Quelle image l’Intelligence donne-t-elle donc d’elle-même (car toute image que nous en donnerait autre chose qu’elle serait imparfaite) ? Cette image que l’Intelligence nous donne d’elle-même ne saurait être une image proprement dite ; elle doit être ce qu’est tel ou tel morceau d’or par rapport à l’or en général, dont il est un échantillon. Si l’or dont nous avons alors une perception n’est pas pur, nous devons le purifier soit par notre travail, soit par notre pensée, en remarquant que ce n’est pas l’or en général que nous avons sous les yeux, mais l’or en particulier, considéré dans une masse individuelle[2]. De même [dans l’étude qui nous occupe] nous devons prendre pour point de départ notre intelligence purifiée, ou, si tu veux, les dieux eux-mêmes, en considérant quelle sorte d’intelligence se trouve en eux : car tous sont vénérables et beaux et ont une beauté inestimable. À quoi doivent-ils leur perfection ? À l’intelligence, qui agit en eux avec assez de force pour les manifester. Ils ne la doivent pas en effet à la beauté de leur corps : car ce n’est pas en tant qu’ils ont un corps qu’ils sont des dieux[3] ; c’est donc à l’intelligence que les dieux doivent leur caractère. Or les dieux sont beaux ; ils ne sont pas tantôt sages, tantôt privés de sagesse ; ils possèdent la sagesse par une intelligence impassible, immuable, pure ; ils savent tout ; ils connaissent non les choses humaines, mais celles qui leur sont propres, les choses qui sont divines et toutes celles que contemple l’Intelligence[4].

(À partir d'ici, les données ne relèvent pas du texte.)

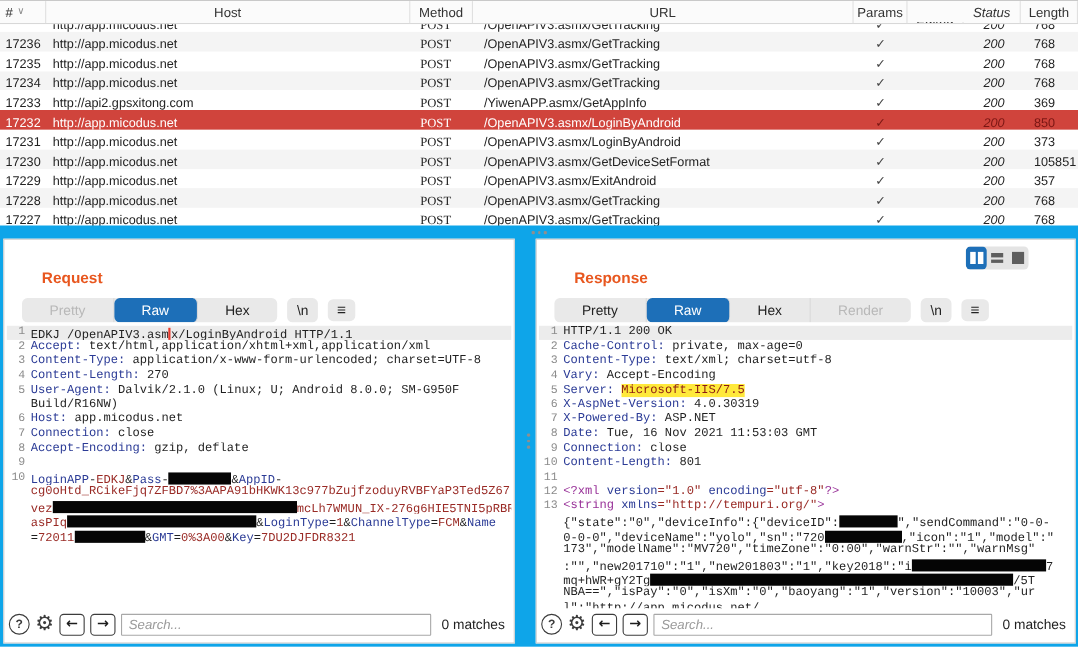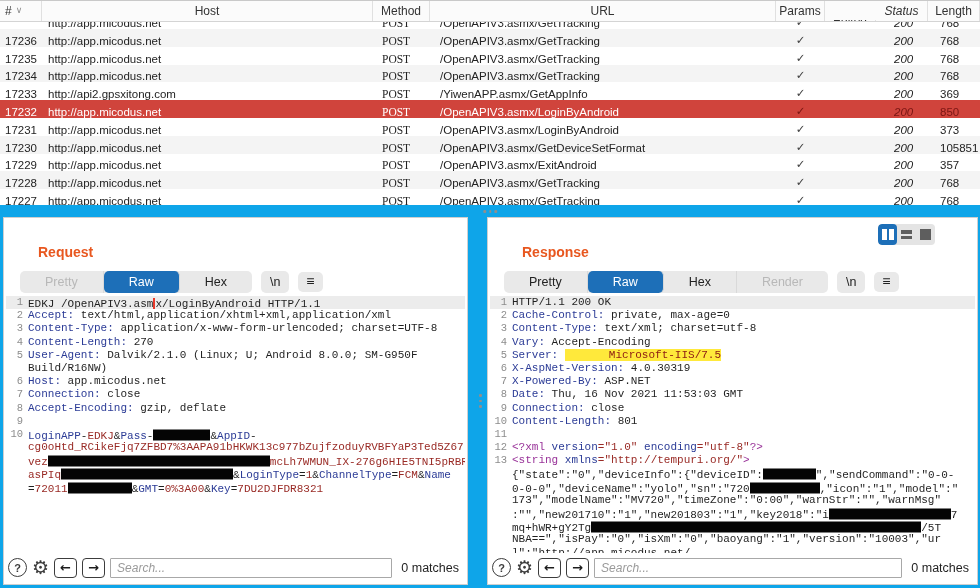"Microsoft-IIS/7.5" .shl { padding-left: 44px -> none }
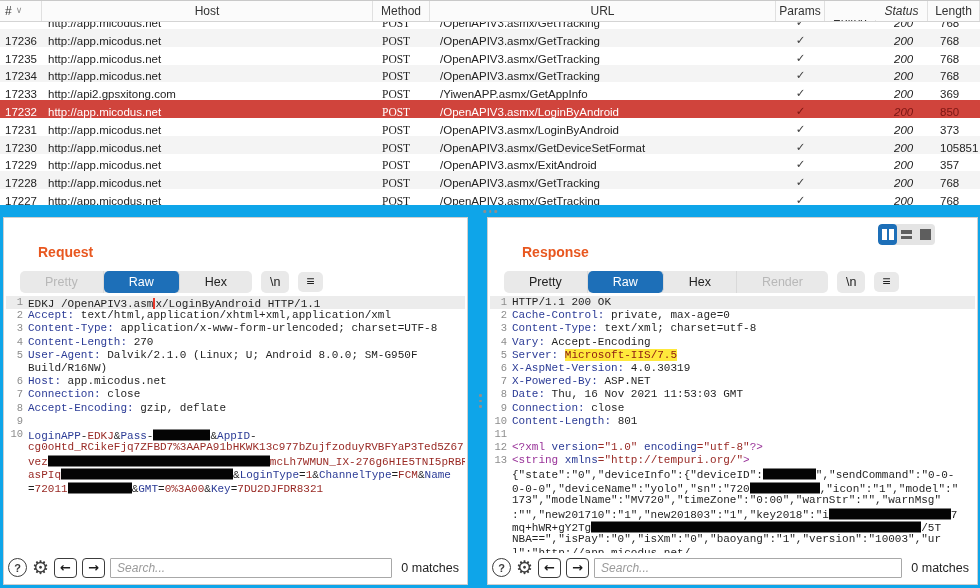"Thu, 16 Nov 2021 11:53:03" span.sv { text: Thu -> Tue }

  1. Voy. Enn. I, liv. VI, § 6, p. 108.
  2. Voy. ibid., § 5, p. 106.
  3. Voy. Enn. III, liv. V, § 6 ; t. II, p. 112.
  4. « La pensée des dieux, qui se nourrit d’intelligence et de science sans mélange, comme celle de toute âme qui doit remplir sa destinée, aime à voir l’essence dont elle était depuis longtemps séparée et se livre avec délices à la contemplation de la vérité, etc. » (Platon, Phèdre, trad. de M. Cousin, t. VI, p. 51.)